Restate word for word the span that opens with the line containing "discount: 12.16 -> 25.00" and closes with the final line of the data; give only those lines.

Task inputs below:

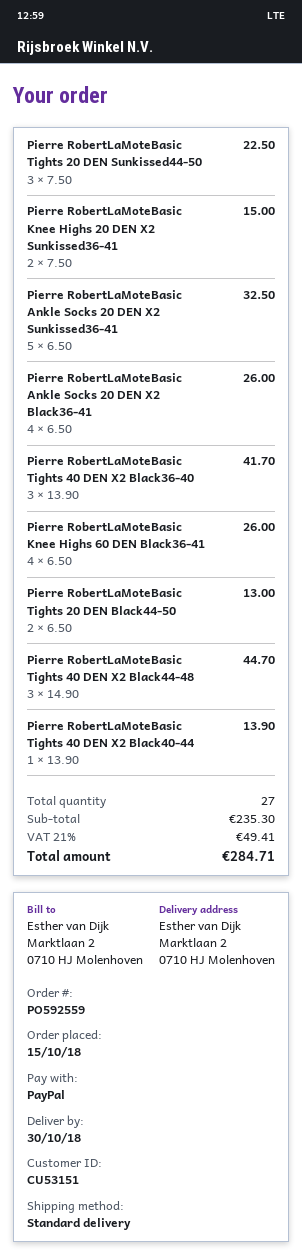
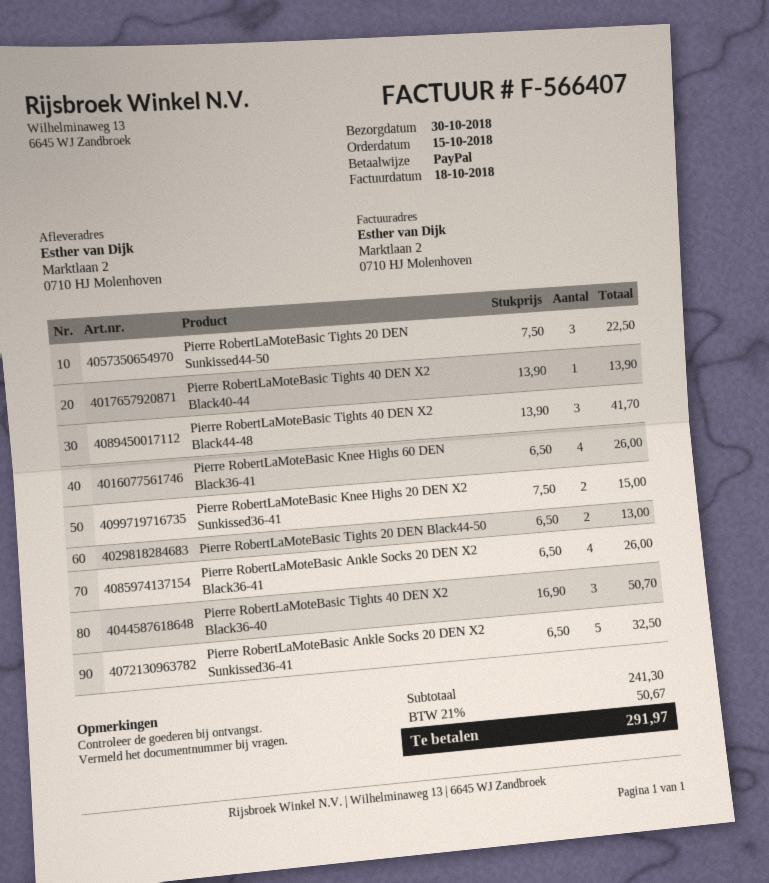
Pierre RobertLaMoteBasic Tights 40 DEN X2 Black36-40: 3 x 13.90 = 41.70 -> 3 x 16.90 = 50.70
Pierre RobertLaMoteBasic Tights 40 DEN X2 Black44-48: 3 x 14.90 = 44.70 -> 3 x 13.90 = 41.70
subtotal: 235.30 -> 241.30
tax: 21% = 49.41 -> 21% = 50.67
total: 284.71 -> 291.97

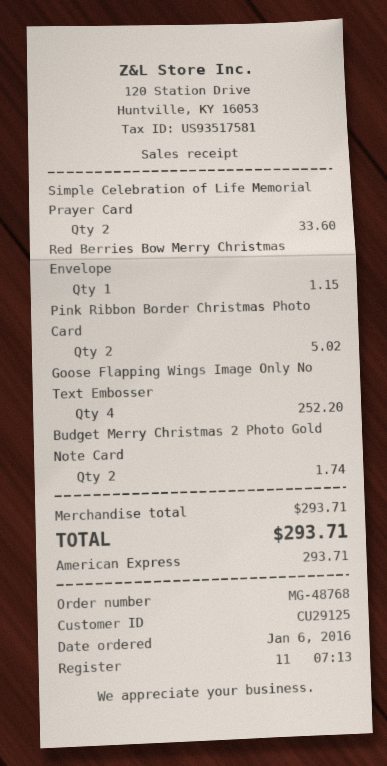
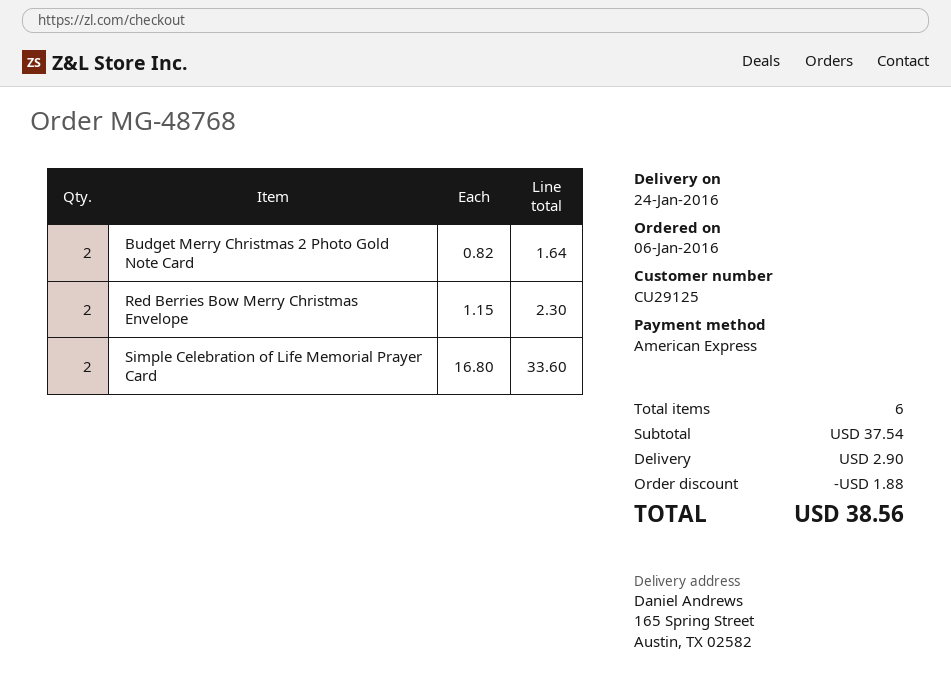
Red Berries Bow Merry Christmas Envelope: 1 for 1.15 -> 2 for 2.30
Pink Ribbon Border Christmas Photo Card: 2 for 5.02 -> none
Goose Flapping Wings Image Only No Text Embosser: 4 for 252.20 -> none
Budget Merry Christmas 2 Photo Gold Note Card: 2 for 1.74 -> 2 for 1.64
subtotal: 293.71 -> 37.54
discount: none -> 1.88
shipping: none -> 2.90
total: 293.71 -> 38.56

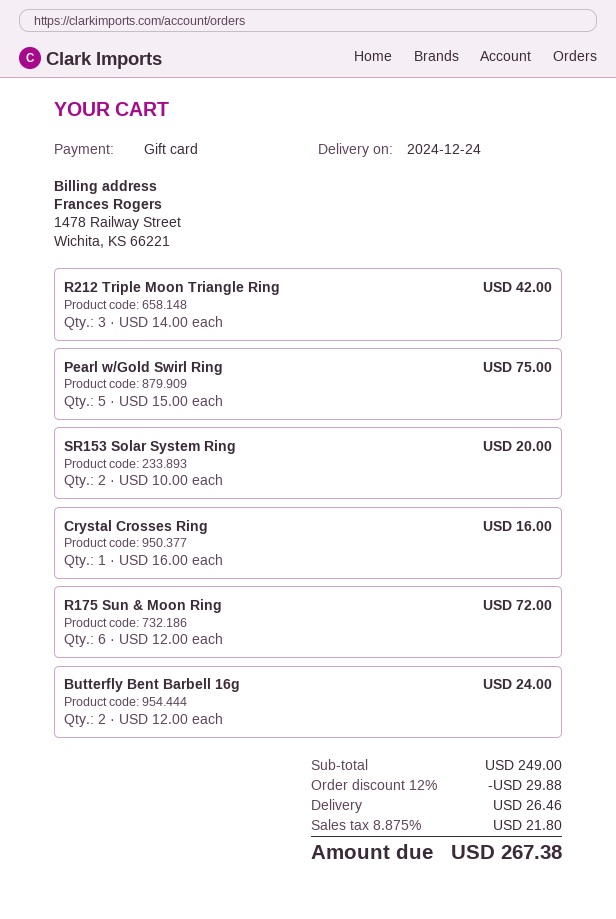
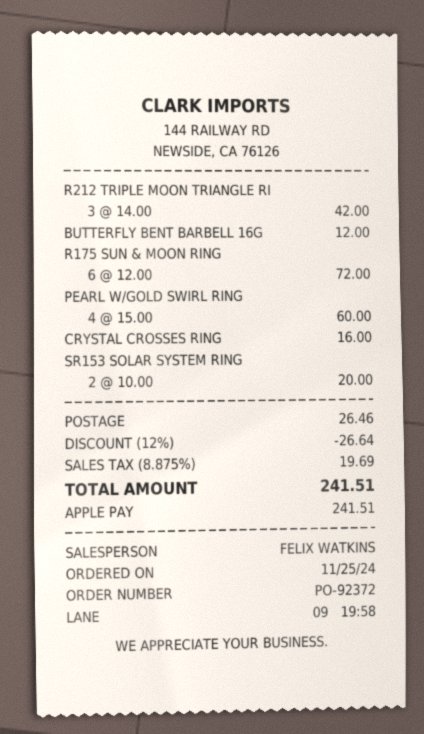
payment method: gift card -> Apple Pay
Pearl w/Gold Swirl Ring: 5 x 15.00 = 75.00 -> 4 x 15.00 = 60.00
Butterfly Bent Barbell 16g: 2 x 12.00 = 24.00 -> 1 x 12.00 = 12.00
discount: 12% = 29.88 -> 12% = 26.64
tax: 8.875% = 21.80 -> 8.875% = 19.69
total: 267.38 -> 241.51

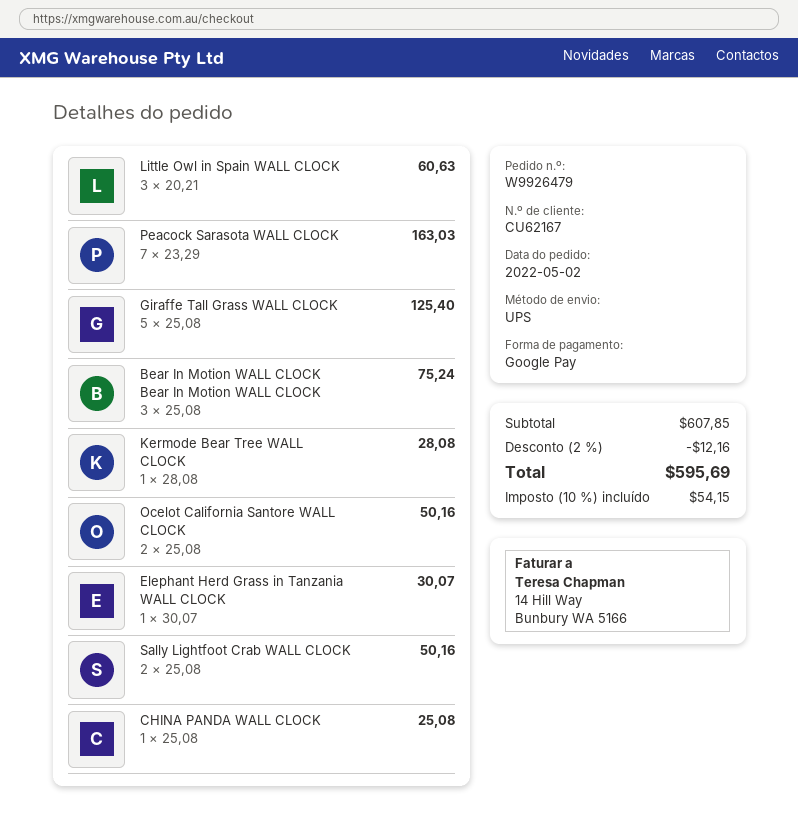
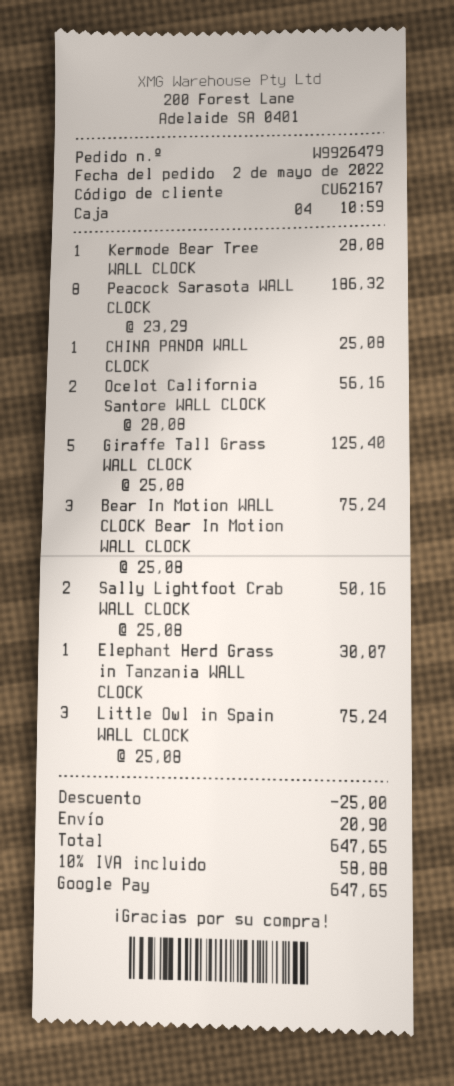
Little Owl in Spain WALL CLOCK: 3 x 20.21 = 60.63 -> 3 x 25.08 = 75.24
Peacock Sarasota WALL CLOCK: 7 x 23.29 = 163.03 -> 8 x 23.29 = 186.32
Ocelot California Santore WALL CLOCK: 2 x 25.08 = 50.16 -> 2 x 28.08 = 56.16
discount: 12.16 -> 25.00
shipping: none -> 20.90
tax: 10% = 54.15 -> 10% = 58.88
total: 595.69 -> 647.65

End of Task inputs.

Result of this task:
discount: 12.16 -> 25.00
shipping: none -> 20.90
tax: 10% = 54.15 -> 10% = 58.88
total: 595.69 -> 647.65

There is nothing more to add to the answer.